**Work instructions**
Find the line in the entries below that contains "стеганый чехол из". Repeat it exactly, and every line after it through the line that contains "html: none ->".

START Data for processing

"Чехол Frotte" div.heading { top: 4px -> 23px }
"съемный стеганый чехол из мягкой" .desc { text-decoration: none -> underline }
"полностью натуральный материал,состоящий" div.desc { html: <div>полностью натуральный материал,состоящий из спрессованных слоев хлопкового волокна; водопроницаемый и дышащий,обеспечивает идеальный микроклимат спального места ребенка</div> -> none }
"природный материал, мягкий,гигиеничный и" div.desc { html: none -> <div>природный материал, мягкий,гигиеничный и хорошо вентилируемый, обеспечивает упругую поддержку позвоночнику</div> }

END Data for processing
START Data for processing

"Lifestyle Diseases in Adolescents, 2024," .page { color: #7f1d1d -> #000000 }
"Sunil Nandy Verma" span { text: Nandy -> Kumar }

END Data for processing

**Your response**
"съемный стеганый чехол из мягкой" .desc { text-decoration: none -> underline }
"полностью натуральный материал,состоящий" div.desc { html: <div>полностью натуральный материал,состоящий из спрессованных слоев хлопкового волокна; водопроницаемый и дышащий,обеспечивает идеальный микроклимат спального места ребенка</div> -> none }
"природный материал, мягкий,гигиеничный и" div.desc { html: none -> <div>природный материал, мягкий,гигиеничный и хорошо вентилируемый, обеспечивает упругую поддержку позвоночнику</div> }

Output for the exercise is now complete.